Several key pieces of evidence have implicated the TGF-beta system as an etiologic agent in the genesis and maintenance of diabetic renal hypertrophy (11, 30). In an in vitro system, we have previously reported that proximal tubular epithelial cells express significant increments in TGF-beta 1 mRNA levels and bioactivity when cultured in high glucose concentration (17). Furthermore, we and others have demonstrated that TGF-beta 1 mRNA and protein levels are significantly increased in the kidney cortex after only a few days of overt hyperglycemia in animal models of type 1 diabetes mellitus (14, 21, 24).
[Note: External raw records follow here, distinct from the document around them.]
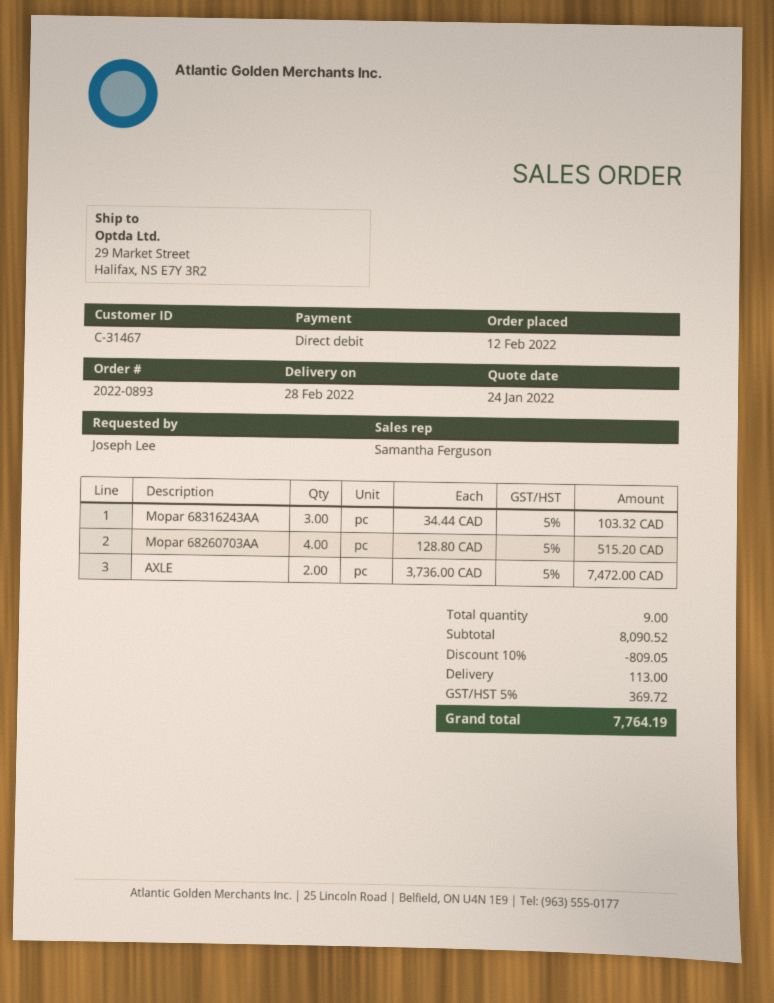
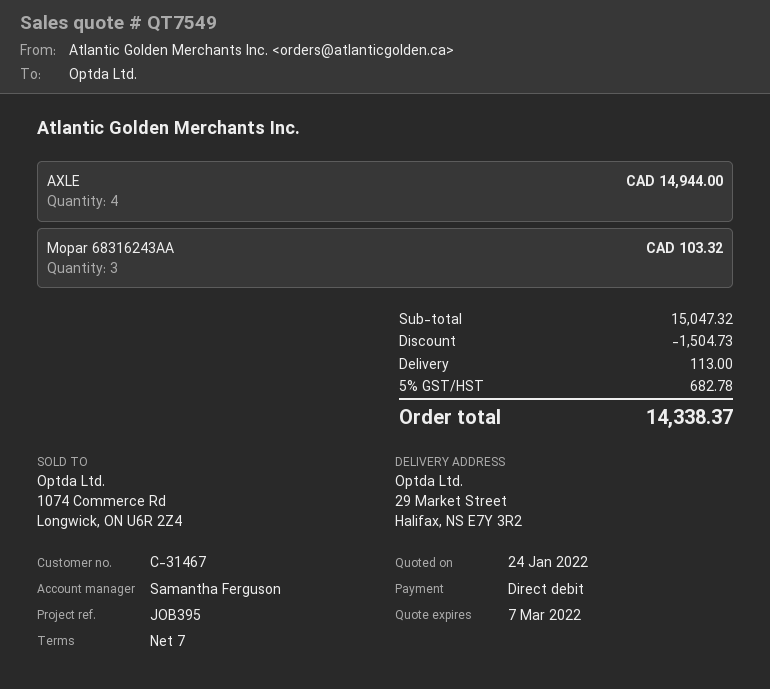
Mopar 68260703AA: 4 for 515.20 -> none
AXLE: 2 for 7472.00 -> 4 for 14944.00
subtotal: 8090.52 -> 15047.32
discount: 809.05 -> 1504.73
tax: 5% = 369.72 -> 5% = 682.78
total: 7764.19 -> 14338.37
Direct evidence implicating the TGF-beta system in the pathogenesis of experimental diabetic renal hypertrophy has derived from the results of a short-term study whereby a neutralizing monoclonal antibody directed against all three mammalian isoforms of TGF-beta was administered intraperitoneally to streptozotocin-diabetic mice (22). Treatment with the antibody totally prevented glomerular hypertrophy, reduced the increment in kidney weight by ~50%, and significantly attenuated the increase in renal mRNA levels of alpha 1(IV) collagen and fibronectin. However, the individual contribution of the TGF-beta 1 isoform alone in mediating the renohypertrophic effects of the diabetic state could not be deciphered from these studies.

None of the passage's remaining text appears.